ジークヴァルト様の連れて来たユーディット様の言葉で、ノキアの同級生の親たちは近衛騎士たちに連れて行かれた。そして、一緒に来た私たちに剣を向けた騎士も青ざめて連れて行かれた。


__パチンッ。

あっという間に状況が一変したことに呆然とすると、グラッドストン伯爵様がノキアの頬を叩いた音で我に返った。

「お前のせいだぞ。喧嘩するなら、もっとよく考えろ」
「ぼくのせい?」
「そのせいで、リリアーネやジークヴァルト様に迷惑をかけたのだ。フェアフィクス王国とは戦が終わり、その同盟の証として、フェアフィクス王国から妃を迎えたのだ。二つの国に影を落とす可能性もあったのだぞ」
「……っ」

叩かれた頬を押さえてノキアが涙目で歯を食いしばる。そこまで誰も考えてなかった。あの親たちが、ここまでしつこいとは思わなかったのだ。

「小さな出来事から、戦になることもある。やるなら、相手が向かってこれないほど責任を持って叩き潰せ。できないのなら、我慢しろ」
「……っはい。お祖父様」

ノキアが涙を堪えて返事をした。

「グラッドストン伯爵様。私もです。どうかお許しください」
「リリアーネ。お前は、早くジークヴァルト様のところに嫁ぎなさい。ここにいてはノキアのためにならん」
「はい」

頭を下げて謝る。グラッドストン伯爵様の言うことは真っ当だ。そして、ユーディット様にグラッドストン伯爵様が「お見苦しいところを」と頭を下げた。

ノキアは、グッと目尻を拭いて立ち上がった。

「姉さま。ごめんなさい」
「ノキアだけのせいじゃないの。でも、すぐに魔法を覚えましょう。これでは、いつか大変なことになるわ」
「はい」

壊れた門を見て、ノキアが頷いた。すると、ジークヴァルト様が懐から一冊の本を出した。

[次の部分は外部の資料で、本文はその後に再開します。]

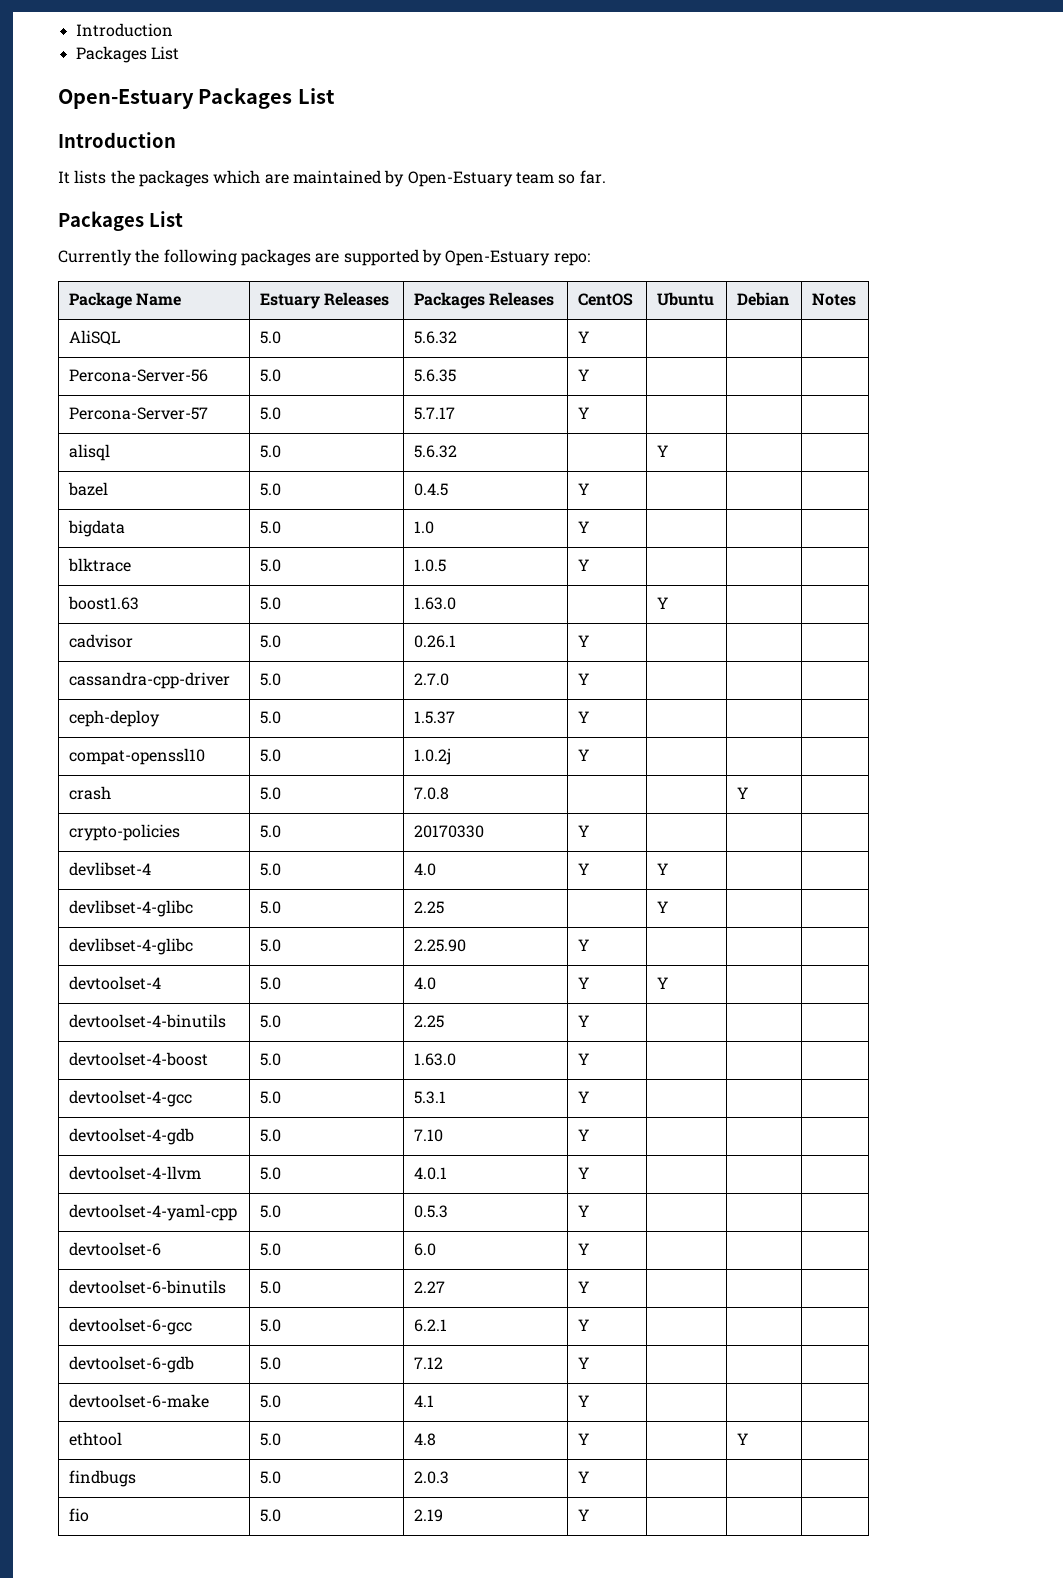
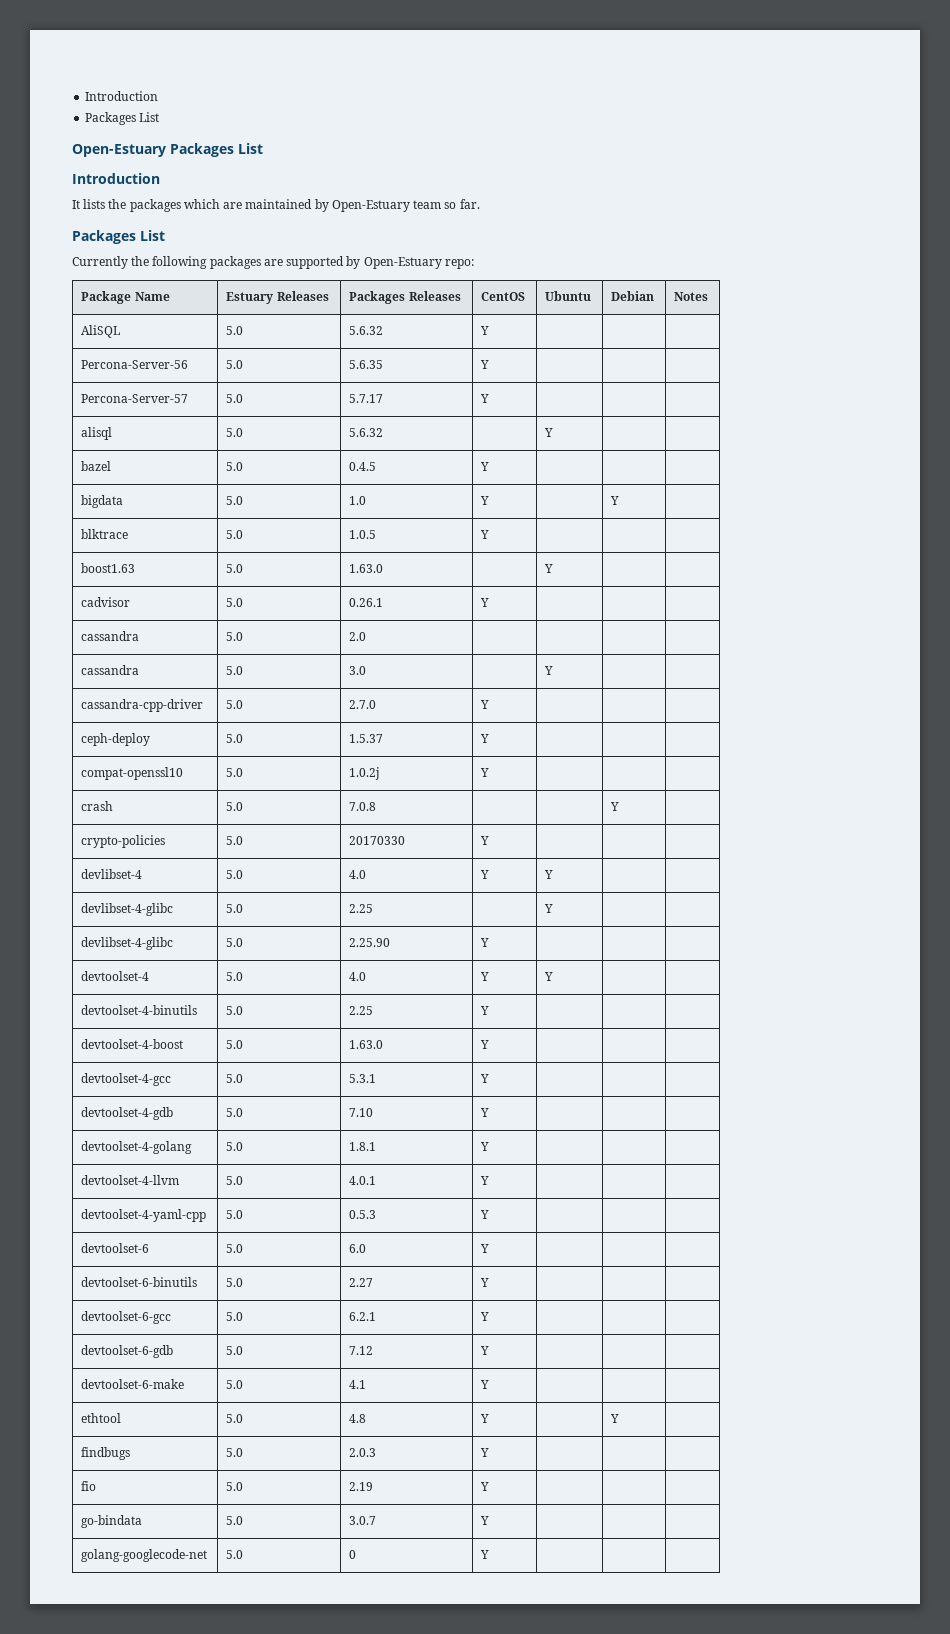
(590, 527) none -> [610,496,620,505] Y
(590, 641) none -> [81,631,140,641] [226,632,244,641] [349,632,367,641] [81,665,140,675] [226,666,244,675] [349,666,367,675] [544,666,554,675] // cassandra | 5.0 | 2.0 | | | | // cassandra | 5.0 | 3.0 | | Y | |
(590, 1135) none -> [81,1141,193,1154] [226,1142,244,1151] [349,1142,377,1151] [480,1142,490,1151] // devtoolset-4-golang | 5.0 | 1.8.1 | Y | | |
(590, 1515) none -> [81,1515,143,1528] [226,1516,244,1525] [349,1516,377,1525] [480,1516,490,1525] [81,1549,208,1562] [226,1550,244,1559] [349,1550,357,1559] [480,1550,490,1559] // go-bindata | 5.0 | 3.0.7 | Y | | | // golang-googlecode-net | 5.0 | 0 | Y | | |

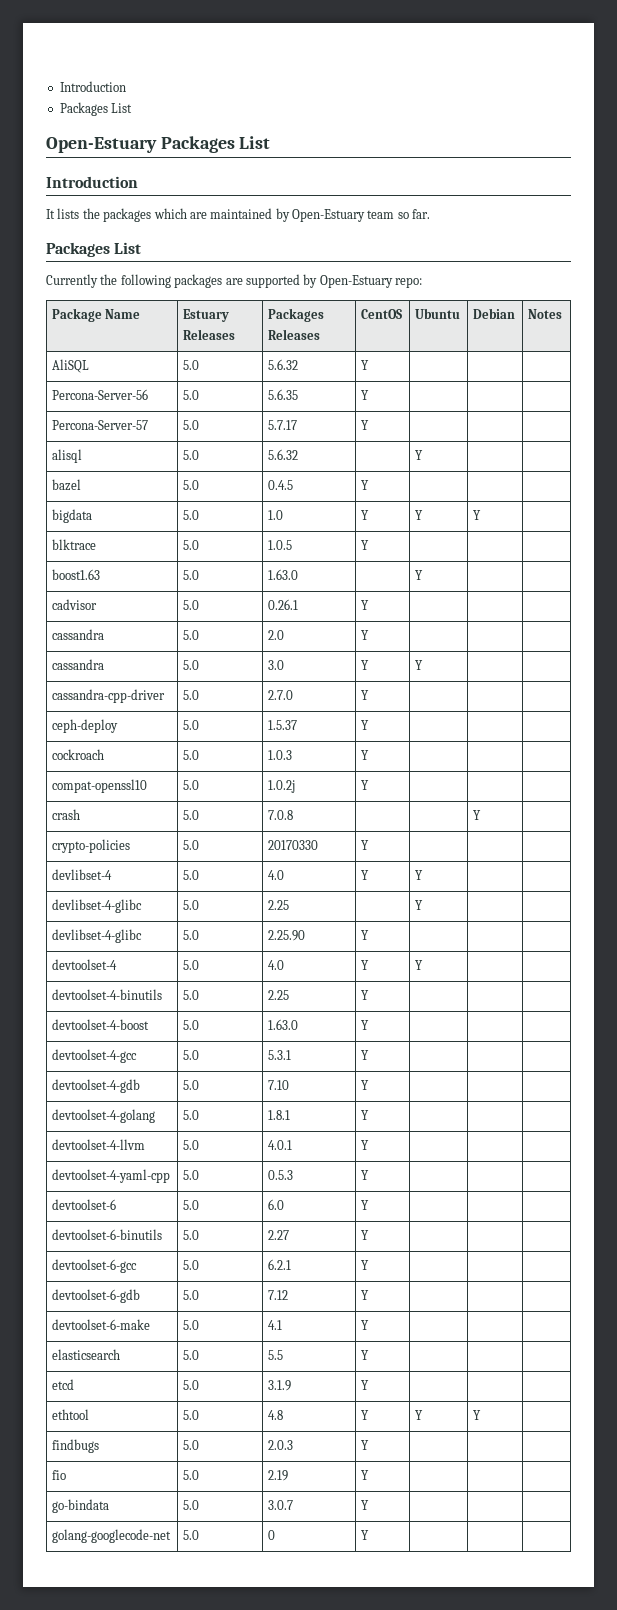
(490, 500) none -> [415,510,424,520] Y
(367, 636) none -> [361,630,370,640] Y
(367, 670) none -> [361,660,370,670] Y
(490, 738) none -> [52,749,105,760] [183,750,200,760] [268,750,293,760] [361,750,370,760] // cockroach | 5.0 | 1.0.3 | Y | | |
(490, 1384) none -> [52,1349,121,1360] [183,1350,200,1360] [268,1350,284,1360] [361,1350,370,1360] [52,1379,75,1390] [183,1380,200,1390] [268,1380,292,1391] [361,1380,370,1390] // elasticsearch | 5.0 | 5.5 | Y | | | // etcd | 5.0 | 3.1.9 | Y | | |
(490, 1418) none -> [415,1410,424,1420] Y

「ノキア。昨日褒美をやると言ったな。これをお前にやろう」
「ぼくに?」
「そうだ。魔法書だ。しっかりと学べ」

ジークヴァルト様から魔法書を受け取ったノキアは嬉しそうに頬を染めた。ノキアは、魔法書が嬉しいのか、泣きたい気持ちでいただろうに、嬉しそうな感情を押さえてしっかりと両手で魔法書を抱えた。

「ユーディット。カミルも出せ」
「はい。兄上」

ユーディット様が馬車の前にいる近衛騎士に眼で合図をすると、馬車の中から、一人の男の子が降りてくる。子供の大きな眼が私と目が合うと、嬉しそうに駆けよって来た。